» Supplied records:
[Start of Attachment]

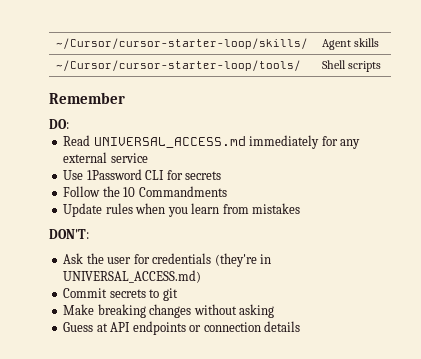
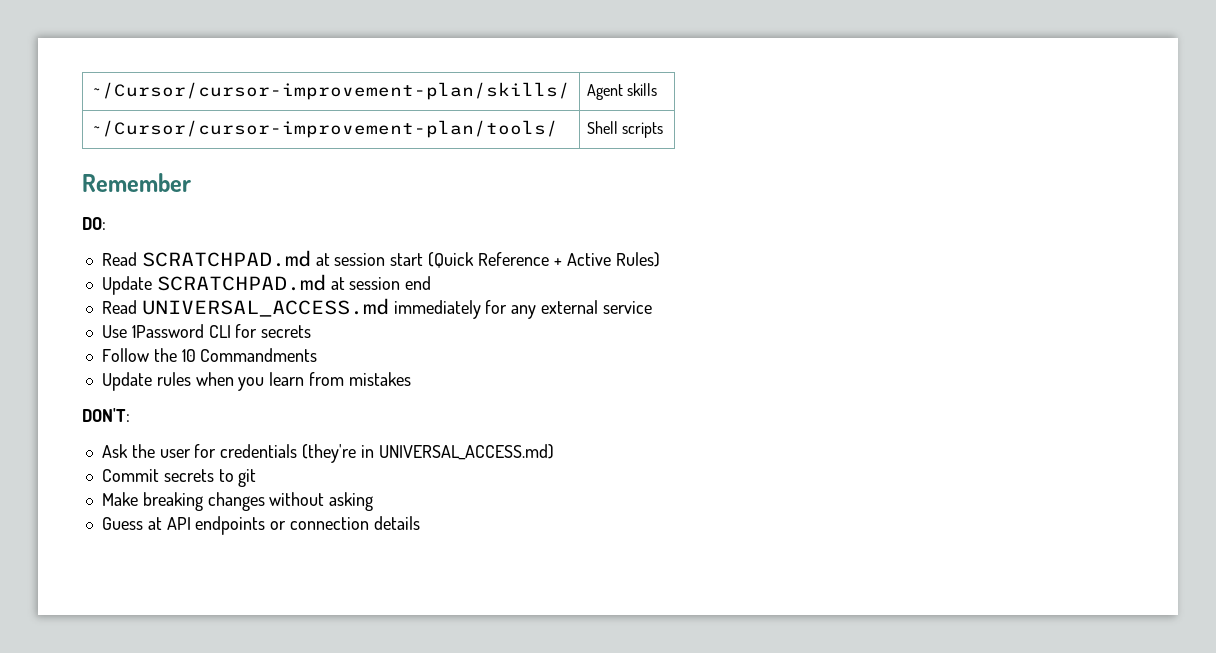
- ~/Cursor/cursor-starter-loop/skills/ | Agent skills
+ ~/Cursor/cursor-improvement-plan/skills/ | Agent skills
- ~/Cursor/cursor-starter-loop/tools/ | Shell scripts
+ ~/Cursor/cursor-improvement-plan/tools/ | Shell scripts
+ Read SCRATCHPAD.md at session start (Quick Reference + Active Rules)
+ Update SCRATCHPAD.md at session end

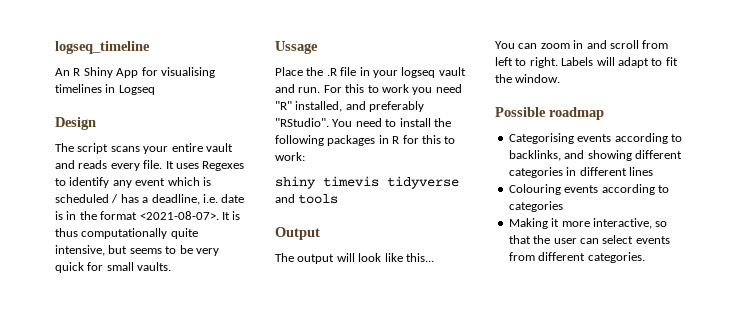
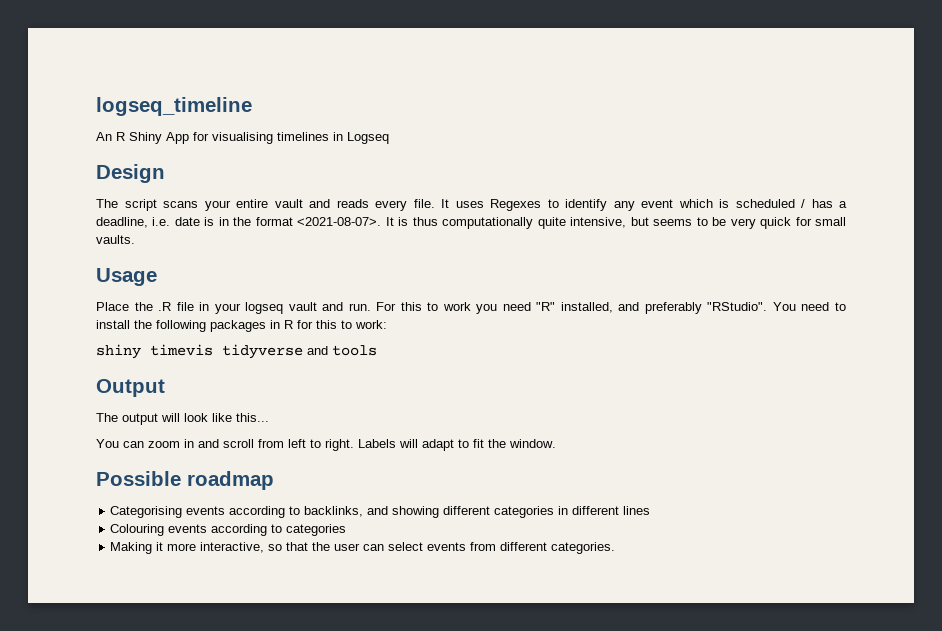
- Ussage
+ Usage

[End of Attachment]

» Goal of the exercise:
Set the records down again precisely, skipping every image.

» Task output:
- ~/Cursor/cursor-starter-loop/skills/ | Agent skills
+ ~/Cursor/cursor-improvement-plan/skills/ | Agent skills
- ~/Cursor/cursor-starter-loop/tools/ | Shell scripts
+ ~/Cursor/cursor-improvement-plan/tools/ | Shell scripts
+ Read SCRATCHPAD.md at session start (Quick Reference + Active Rules)
+ Update SCRATCHPAD.md at session end

- Ussage
+ Usage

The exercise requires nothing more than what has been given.